I don't know if that is typical of this model for other data sets. It
seems that what you'd have to do is some kind of 1D search on C,
minimizing the SSE for the other four params at each value of C, until
you find something that gets you somewhere. Then you could apply FIT or
NLINFIT or LSQCURVEFIT.

Hope this helps.

Teja Muppirala

unread,
Oct 27, 2010, 8:15:05 AM10/27/10
to
I think you can set a good initial condition and bounds automatically based on the data.

Given your desired equation:
A+B*(1.0-(1.0+exp((x+D*log(2.0.^(1.0/E)-1.0)-C)/D)).^(-E))

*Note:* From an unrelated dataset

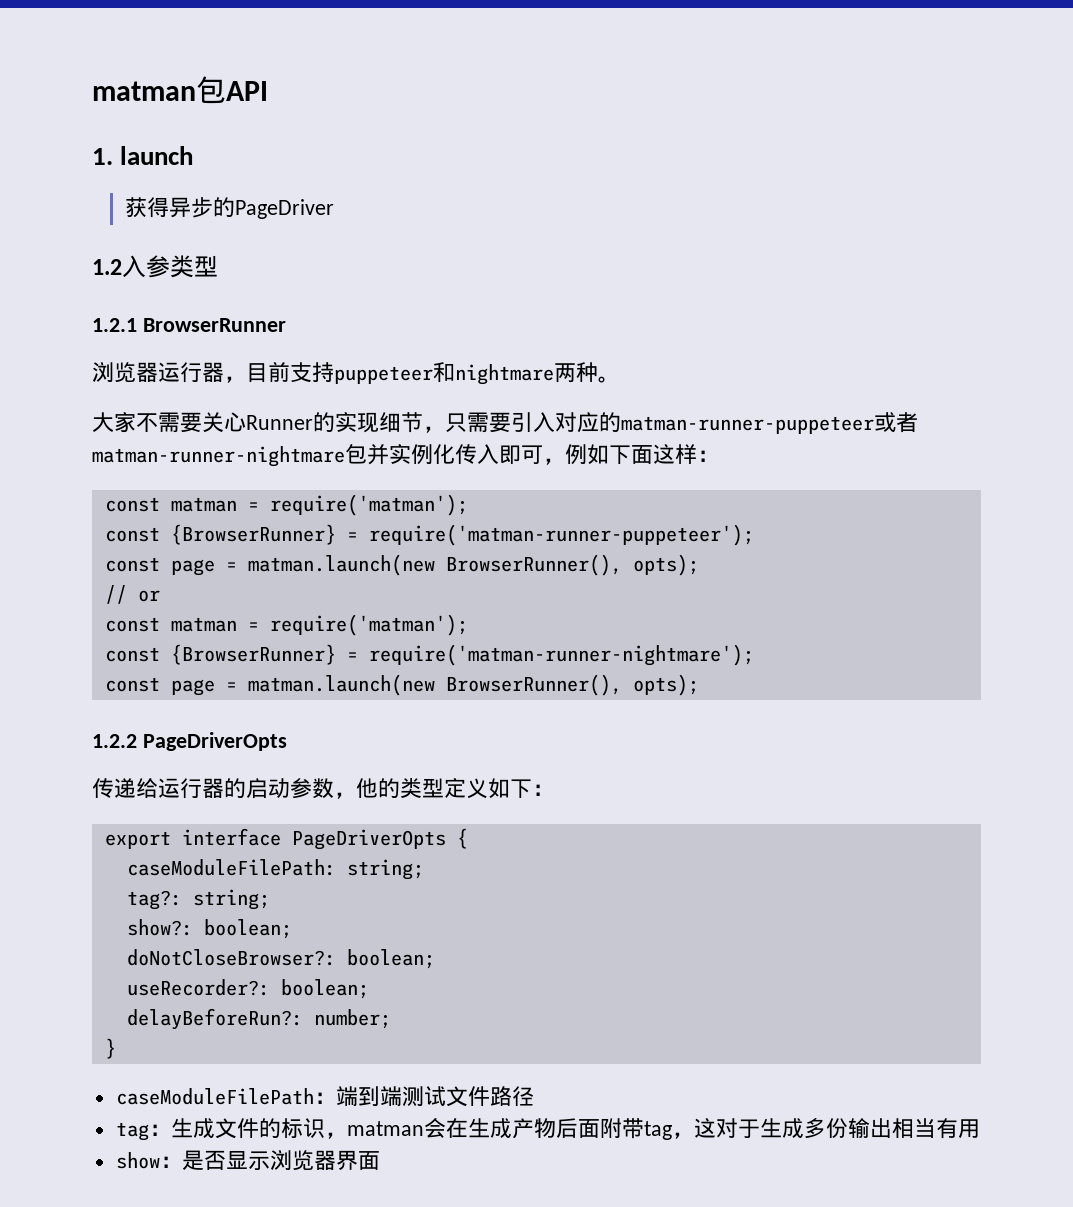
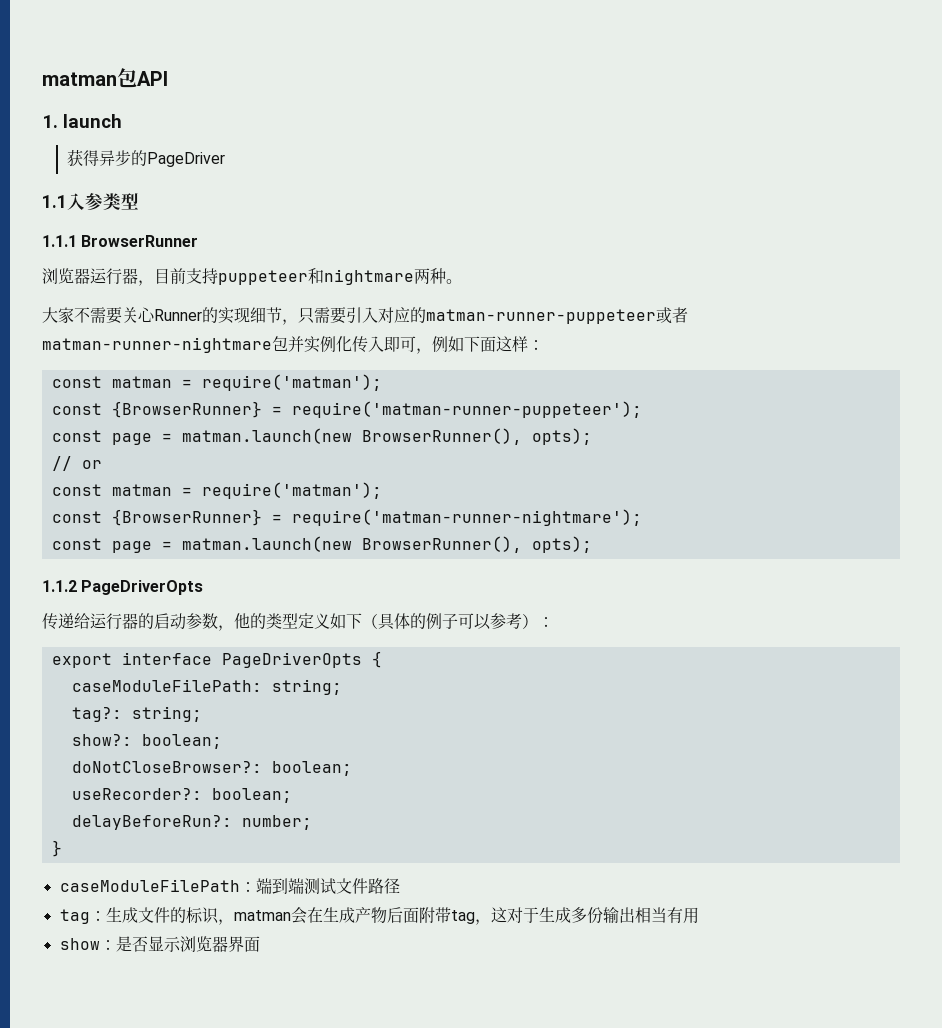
[92,259,122,275] 1.2 -> [42,195,67,208] 1.1
[92,318,137,332] 1.2.1 -> [42,235,77,247] 1.1.1
[92,734,137,748] 1.2.2 -> [42,580,77,592] 1.1.2
(532, 788) none -> [362,613,538,630] （具体的例子可以参考）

A represents the initial asymptote
B represents the distance to the final asymptote
C represents the x location of the inflection point
D represents the sharpness at the inflection point. The derivative at the inflection is B/4/D
E represents the skewness, with E=1 being unskewed.

Does the following work?

%---------------------------------------------------------------------
upsidedown = 0;
if ydata(end) < ydata(1)
ydata = -ydata; %There's probably a more elegant way to do this
upsidedown = 1;
end

% Find the extents of the data
xmin = xdata(1); xmax = xdata(end);
ymin = ydata(1); ymax = ydata(end);
dydx = (ymax-ymin)/(xmax-xmin);

% Use these to set up the initial conditions and bounds
Ao = ymin;
Bo = ymax - ymin;
Co = (xmax+xmin)/2;
Do = Bo/4/dydx;
Eo = 1;

IC = [Ao Bo Co Do Eo];
LB = [-Inf ymin xmin 0 1/1023]; % 2^(1024) = Inf
UB = [ymax Inf xmax Inf Inf];

% Do the fitting
fo_ = fitoptions('method','NonlinearLeastSquares','Lower',LB,'Upper',UB,'Startpoint',IC);


ft_ = fittype('A+B*(1.0-(1.0+exp((x+D*log(2.0.^(1.0/E)-1.0)-C)/D)).^(-E))',...
'dependent',{'y'},'independent',{'x'},...
'coefficients',{'A', 'B', 'C', 'D', 'E'});
cf_ = fit(xdata,ydata,ft_,fo_);

if upsidedown
ydata = -ydata;
cf_.A = -cf_.A;
cf_.B = -cf_.B;
end

plot(xdata,ydata,xdata,cf_(xdata));
cf_

Godzilla

unread,
Oct 27, 2010, 9:45:05 PM10/27/10
to
I wonder why TableCurve2D supposedly does the fit without effect, whereas Matlab struggles.

This makes me also wonder what are proprietary tweaks to the Leverberg-Marquardt method.